Rapid elasticity. Capabilities can be elastically provisioned and released, in some cases automatically, to scale rapidly outward and inward commensurate with demand. To the consumer, the capabilities available for provisioning often appear to be unlimited and can be appropriated in any quantity at any time.”

This means that the ability to scale a system, which is the ability to increase or decrease resources, is required before a system can be elastic.  Elasticity is the system’s ability to take advantage of that scaling ability appropriately and rapidly to demand. So, a system can be scalable without being elastic.  However, if you are running a system that is scalable but not elastic, then you are, by definition, not running a cloud. Note that the system need not make use of this capability. It just needs to have the capability.

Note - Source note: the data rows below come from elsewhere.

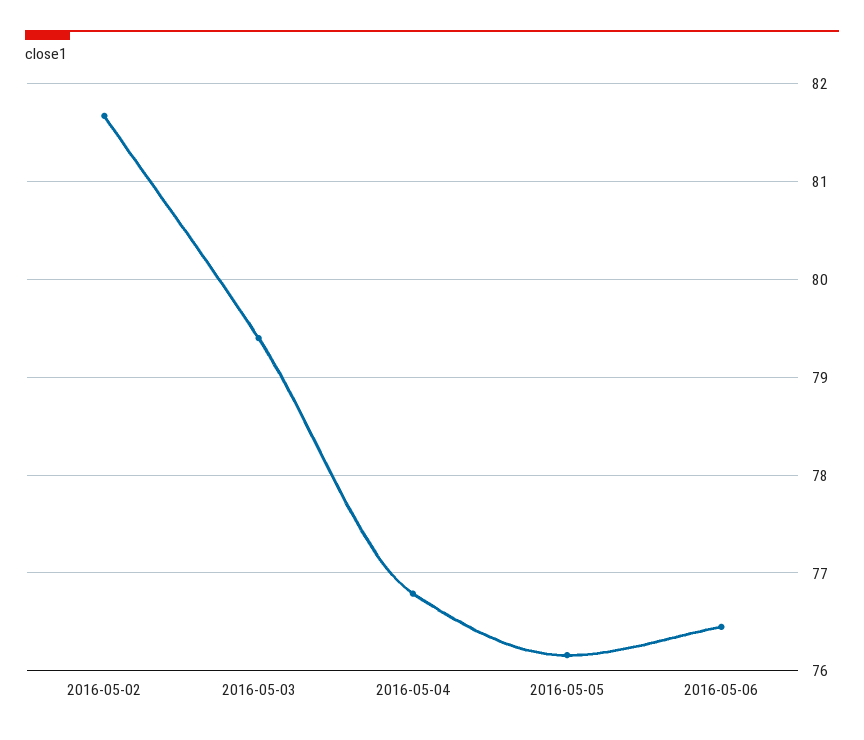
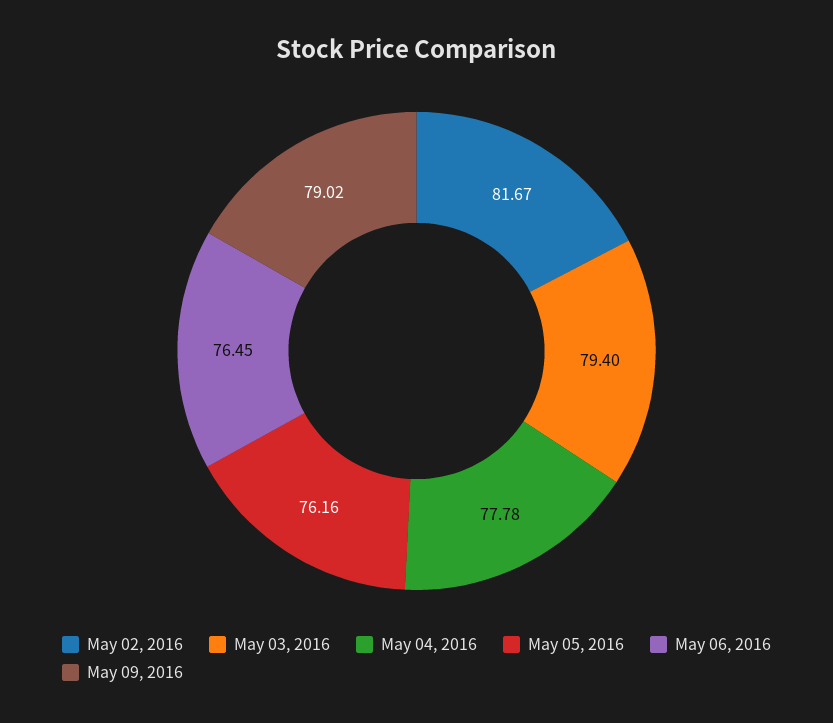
2016-05-04: 76.8 -> 77.78
May 09, 2016: none -> 79.02

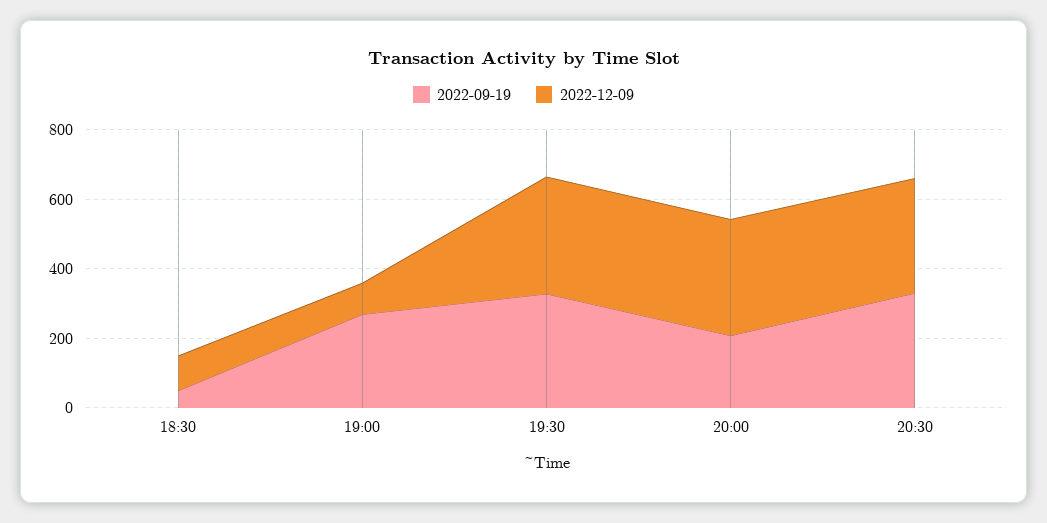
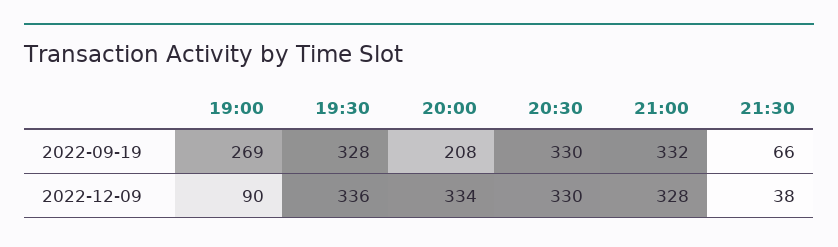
2022-09-19, 18:30: 50 -> none
2022-12-09, 18:30: 100 -> none
2022-09-19, 21:00: none -> 332
2022-09-19, 21:30: none -> 66
2022-12-09, 21:00: none -> 328
2022-12-09, 21:30: none -> 38

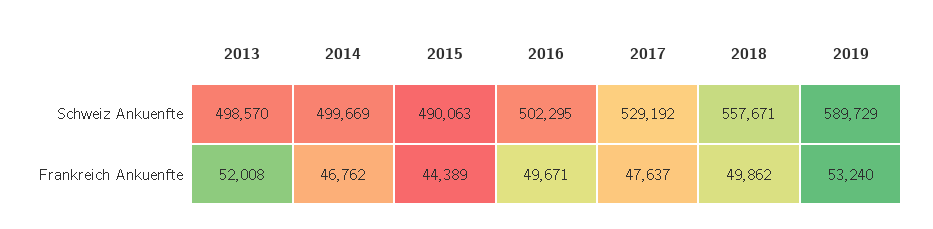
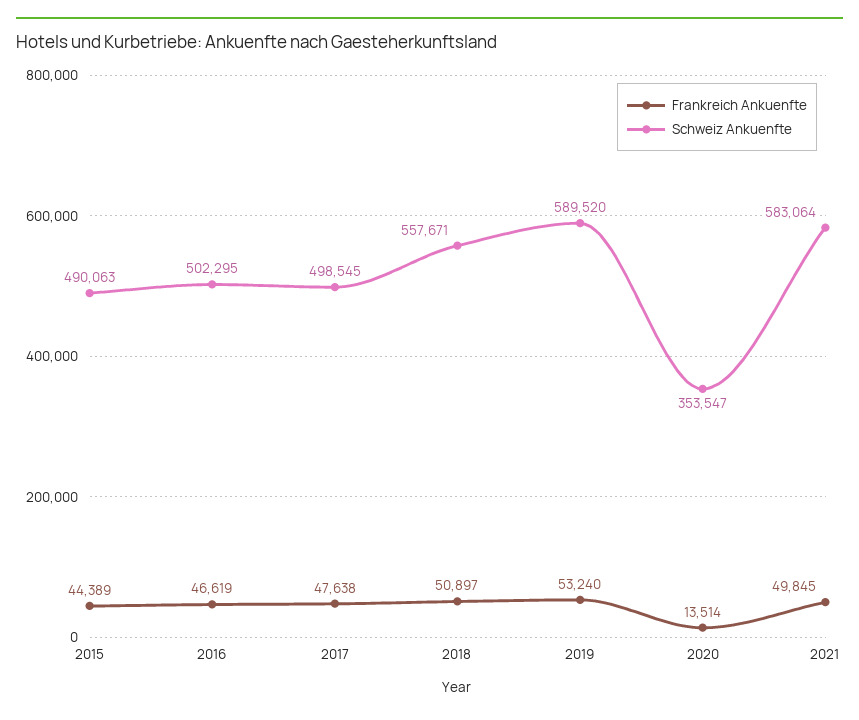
Schweiz Ankuenfte, 2013: 498570 -> none
Schweiz Ankuenfte, 2014: 499669 -> none
Schweiz Ankuenfte, 2017: 529192 -> 498545
Schweiz Ankuenfte, 2019: 589729 -> 589520
Frankreich Ankuenfte, 2013: 52008 -> none
Frankreich Ankuenfte, 2014: 46762 -> none
Frankreich Ankuenfte, 2016: 49671 -> 46619
Frankreich Ankuenfte, 2017: 47637 -> 47638
Frankreich Ankuenfte, 2018: 49862 -> 50897
Frankreich Ankuenfte, 2020: none -> 13514
Schweiz Ankuenfte, 2020: none -> 353547
Frankreich Ankuenfte, 2021: none -> 49845
Schweiz Ankuenfte, 2021: none -> 583064

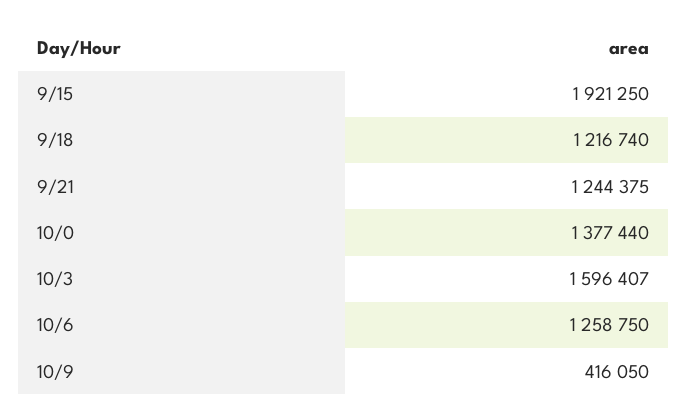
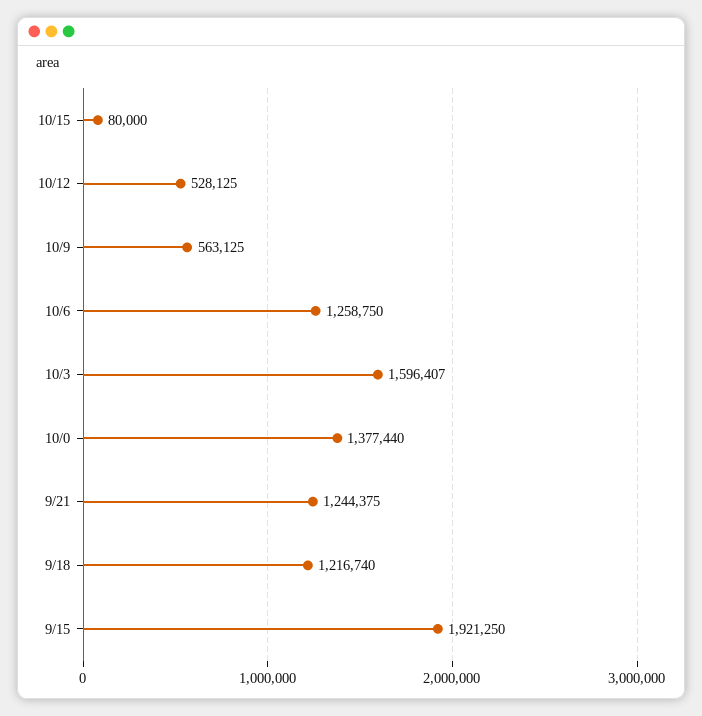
10/9: 416050 -> 563125
10/15: none -> 80000
10/12: none -> 528125

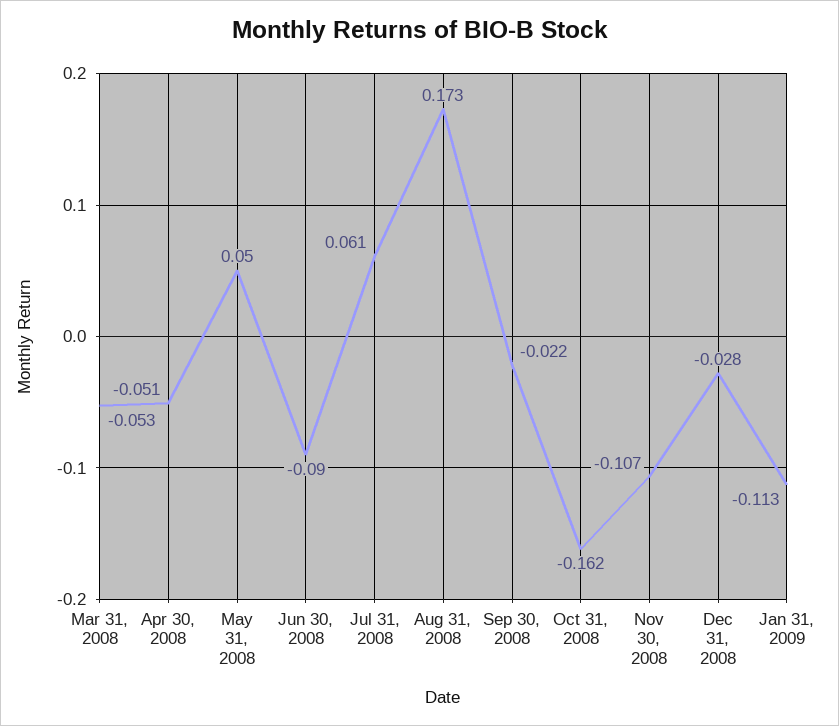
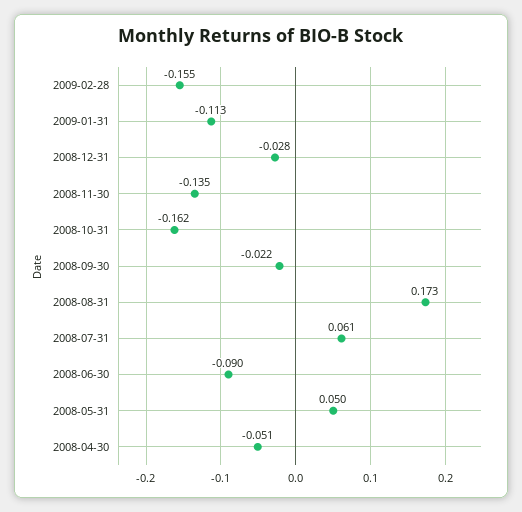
Mar 31, 2008: -0.053 -> none
Nov 30, 2008: -0.107 -> -0.135
2009-02-28: none -> -0.155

Scaling up and Scaling out

In the figure above, we can see the difference between scaling up and scaling out to increase a system’s resources, in this case, CPU capacity. The converse would be scaling down or scaling in when shrinking resources. The scaling up/down terminology (aka vertical scaling) refers to scaling a single resource by increasing or decreasing its capacity to perform.  As in our example, this could be the number of CPU cores – real or virtual – available in a single server. The scaling up or out concept (aka horizontal scaling), again illustrated here with CPUs, is a matter of adding replicas of resources to address demand. This could just as easily be envisioned as spinning up additional containers or VMs on a single server as the CPU example we are using.  

Again, from a cloud definition, it is not what resource is being scaled, rather understanding how resource capacity is being increased or decreased. Confusion has crept into how the insistence of some uses cloud scaling and cloud elasticity. Each somehow refers to either a characteristic specific to infrastructure or an application.  Elasticity is often artificially tied to infrastructure and scalability to applications.  If we return to the NIST definition of elasticity, it does not explicitly call out infrastructure or applications and instead refers to capabilities. These capabilities are explicitly less critical than the overall system’s ability to adjust to changing needs rapidly.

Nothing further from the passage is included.